The task ▸ Lift out, unaltered, the lines of the material below between the line holding "[68,144,149,159] Kewords ->" and the line holding "[94,254,110,267] \n -> (292, 571) //", counting both.

── Material provided

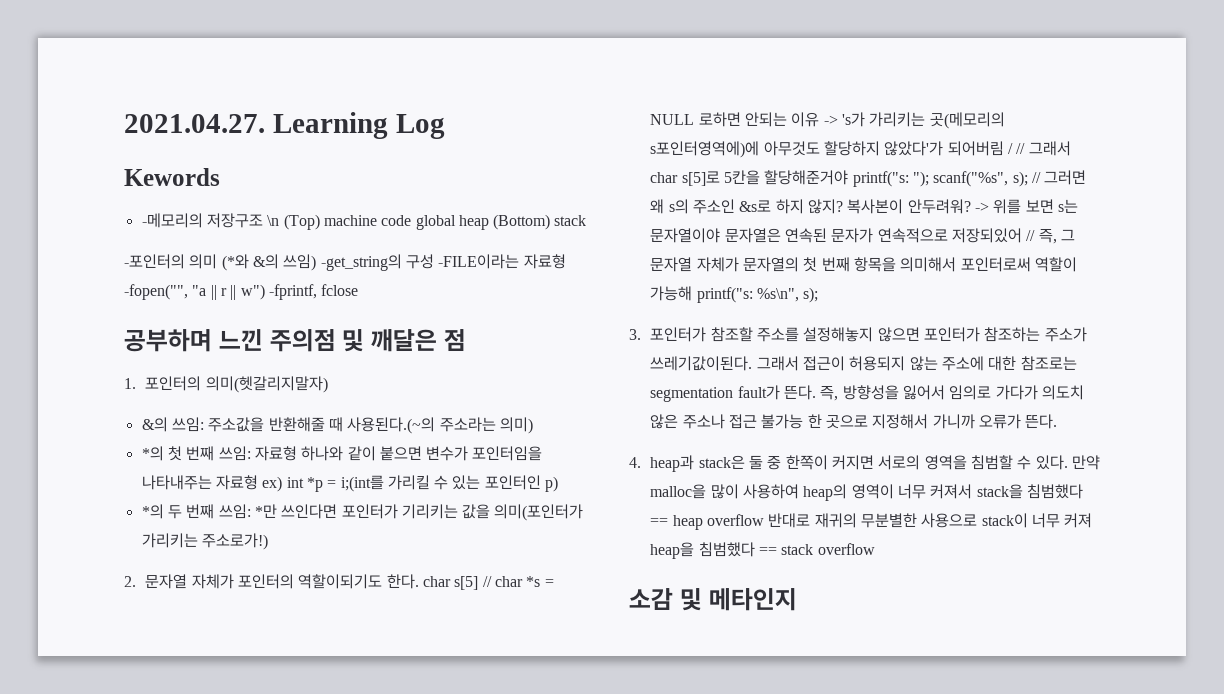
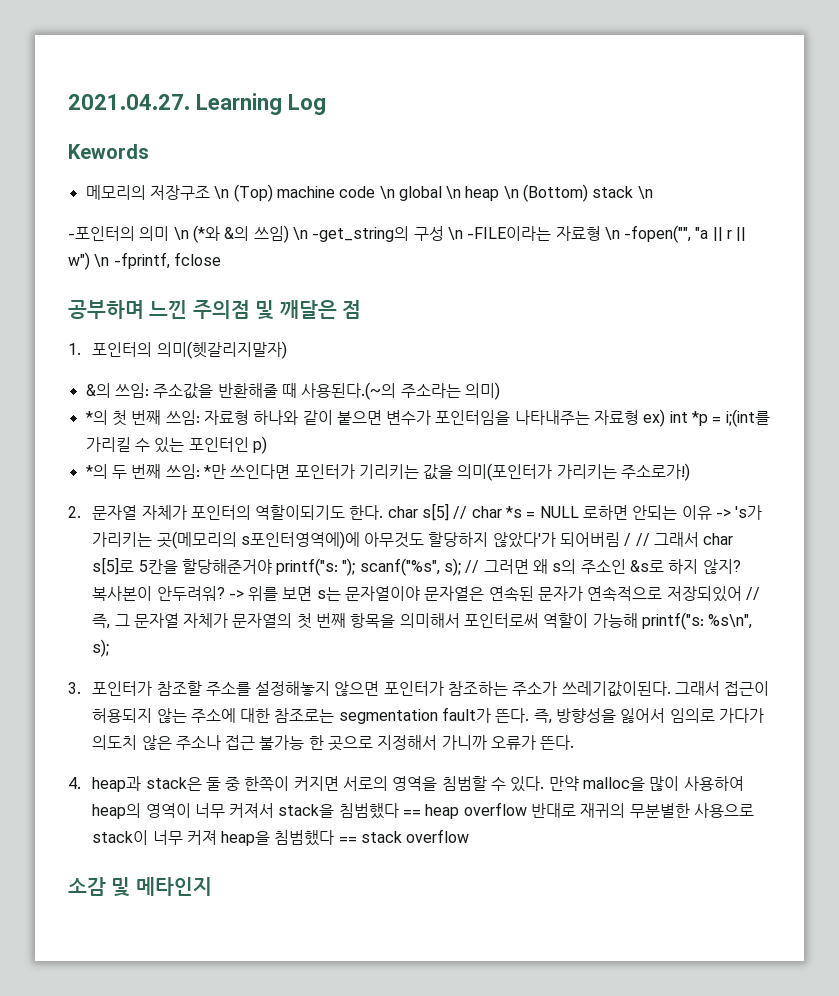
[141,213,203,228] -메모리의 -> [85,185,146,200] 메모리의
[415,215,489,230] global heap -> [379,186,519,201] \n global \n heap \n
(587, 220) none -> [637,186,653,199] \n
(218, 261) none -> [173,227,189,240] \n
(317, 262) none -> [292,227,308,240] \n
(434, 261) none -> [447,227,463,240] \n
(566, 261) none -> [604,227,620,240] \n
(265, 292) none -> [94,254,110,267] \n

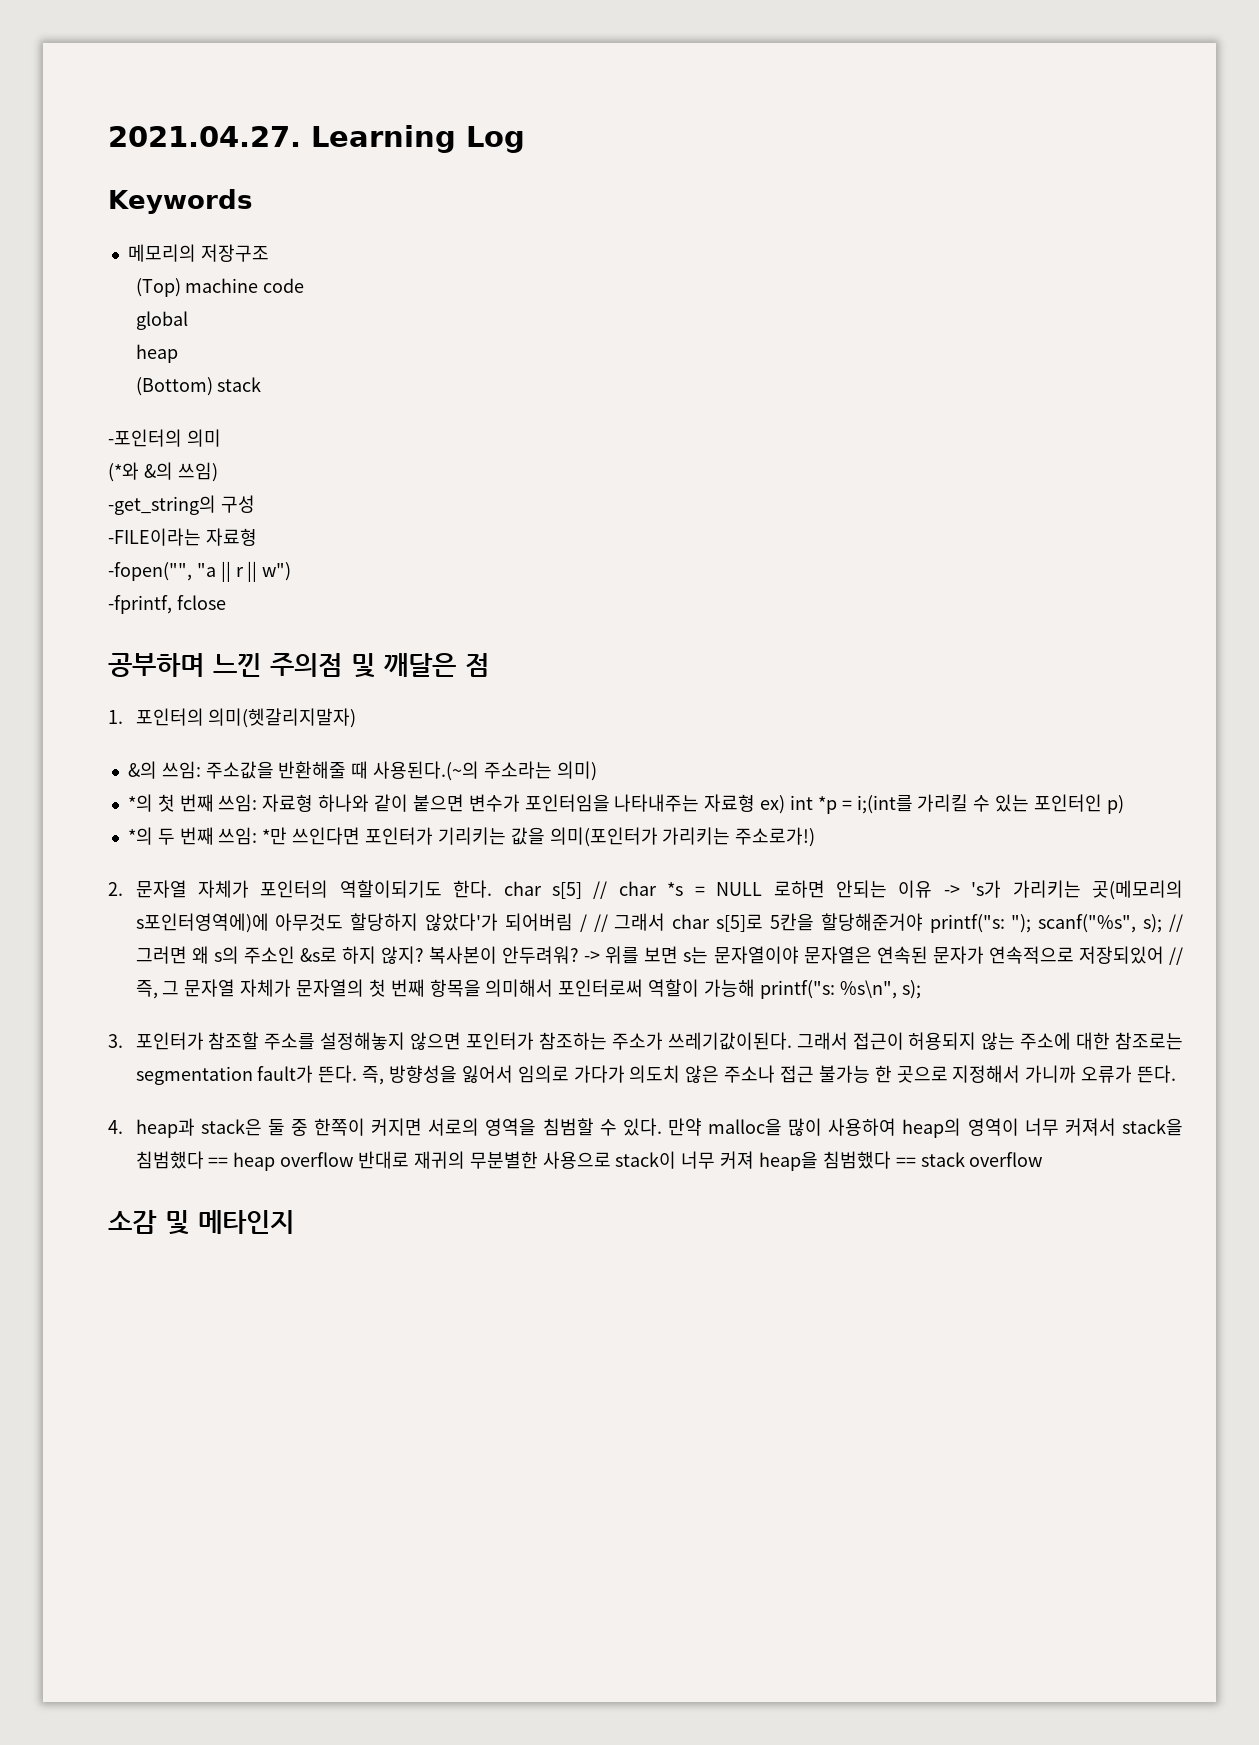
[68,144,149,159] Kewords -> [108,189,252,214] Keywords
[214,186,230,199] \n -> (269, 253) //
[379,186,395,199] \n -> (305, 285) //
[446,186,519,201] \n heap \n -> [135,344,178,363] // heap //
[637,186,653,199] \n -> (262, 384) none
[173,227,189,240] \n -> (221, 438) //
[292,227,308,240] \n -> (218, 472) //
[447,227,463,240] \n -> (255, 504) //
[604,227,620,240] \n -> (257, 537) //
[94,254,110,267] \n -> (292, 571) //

────
── Material provided

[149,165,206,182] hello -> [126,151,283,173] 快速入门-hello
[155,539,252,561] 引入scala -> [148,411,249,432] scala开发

────

Output for this task ▸
[68,144,149,159] Kewords -> [108,189,252,214] Keywords
[214,186,230,199] \n -> (269, 253) //
[379,186,395,199] \n -> (305, 285) //
[446,186,519,201] \n heap \n -> [135,344,178,363] // heap //
[637,186,653,199] \n -> (262, 384) none
[173,227,189,240] \n -> (221, 438) //
[292,227,308,240] \n -> (218, 472) //
[447,227,463,240] \n -> (255, 504) //
[604,227,620,240] \n -> (257, 537) //
[94,254,110,267] \n -> (292, 571) //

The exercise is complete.